Era más que hermoso: era único. De cuerpo estilizado y poco más de un metro setenta de largo, tenía una aleta dorsal, dos laterales, una cola preciosa y una cabeza perfecta, puntiaguda como la de un delfín. Pero sin duda, su gran belleza provenía del brillo de su cuerpo, lleno de escamas de colores. Tantas que parecía como si un arco iris celestial se hubiera apoderado de él. La cabeza era verde; las aletas, amarillas; el tronco, azul, y la cola, roja. El cambio de un color a otro era un delicado tornasol que aglutinaba los demás tonos imaginables.
Cuando nadaba surcando los corales, incluso el agua parecía aquietarse ante su paso majestuoso y altivo. Se movía con velocidad de vértigo, dejando un cosquilleo mágico que contagiaba a los demás peces del arrecife. Como si un cometa hubiera caído al mar.
Para todas las especies del fondo del mar, no había duda: aquel era su rey.
El rey pez.
Y él vivía feliz, recorriendo sin cesar las mil islas que formaban el arrecife. Mil islas llenas de árboles y unos seres que las habitaban agrupados en poblados.
Los padres del rey pez le habían dicho cuando era pequeño:
–Cuídate de los seres de dos piernas, pues ellos salen a la mar en maderas que flotan y nos pescan, echan sus redes y nos capturan.
Bayir, sin embargo, era curioso. No podía evitarlo.
Curioso y muy joven.
Una y otra vez, eludiendo las maderas con las que viajaban aquellos seres, se acercaba a las islas para espiarlos, atisbar sus movimientos de lejos y aprender de sus costumbres. Así los veía bailar alrededor de las grandes fogatas que hacían en la playa, escuchaba sus cantos y quedaba fascinado con los juegos de los más pequeños a la orilla de las aguas. El mundo de la superficie era agradable, tanto o más que el mundo submarino.

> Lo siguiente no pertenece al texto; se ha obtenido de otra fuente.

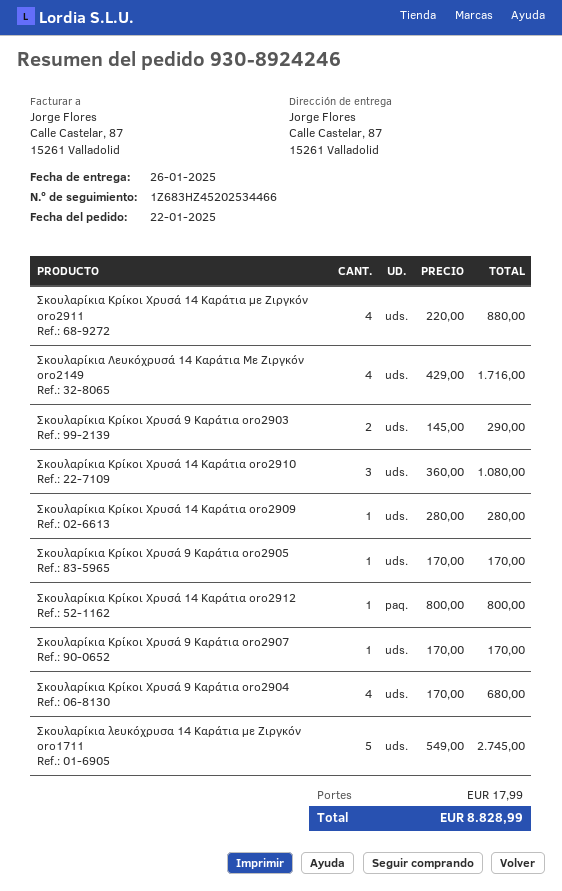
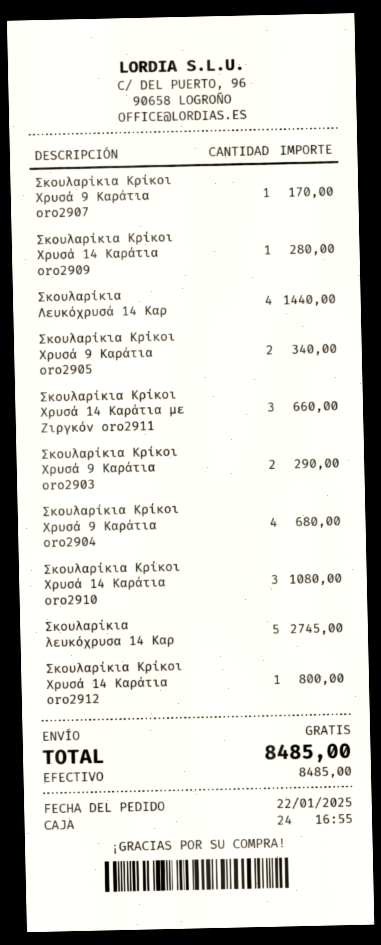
Σκουλαρίκια Κρίκοι Χρυσά 14 Καράτια με Ζιργκόν oro2911: 4 for 880.00 -> 3 for 660.00
Σκουλαρίκια Λευκόχρυσά 14 Καράτια Mε Ζιργκόν oro2149: 4 for 1716.00 -> 4 for 1440.00
Σκουλαρίκια Κρίκοι Χρυσά 9 Καράτια oro2905: 1 for 170.00 -> 2 for 340.00
shipping: 17.99 -> 0.00
total: 8828.99 -> 8485.00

La diferencia estaba en que ellos, los peces, no se comían a los seres de dos piernas.
No solo se trataba de las criaturas que habitaban este mundo entre la superficie del mar y el cielo, siempre lleno de pájaros. A Bayir también le gustaba ver las palmeras mecidas por el viento, sentir el calor del astro llameante en lo más alto del firmamento y notar la caricia de la brisa haciéndole cosquillas en la cabeza cuando se asomaba fuera del agua.
Ah, la existencia del rey pez era tranquila y excitante al mismo tiempo. El mundo submarino era inmenso, y Bayir comprendía que ni teniendo diez vidas conseguiría explorarlo entero. Por la misma razón, las mil islas del mundo exterior se hacían infinitas para su insaciable curiosidad.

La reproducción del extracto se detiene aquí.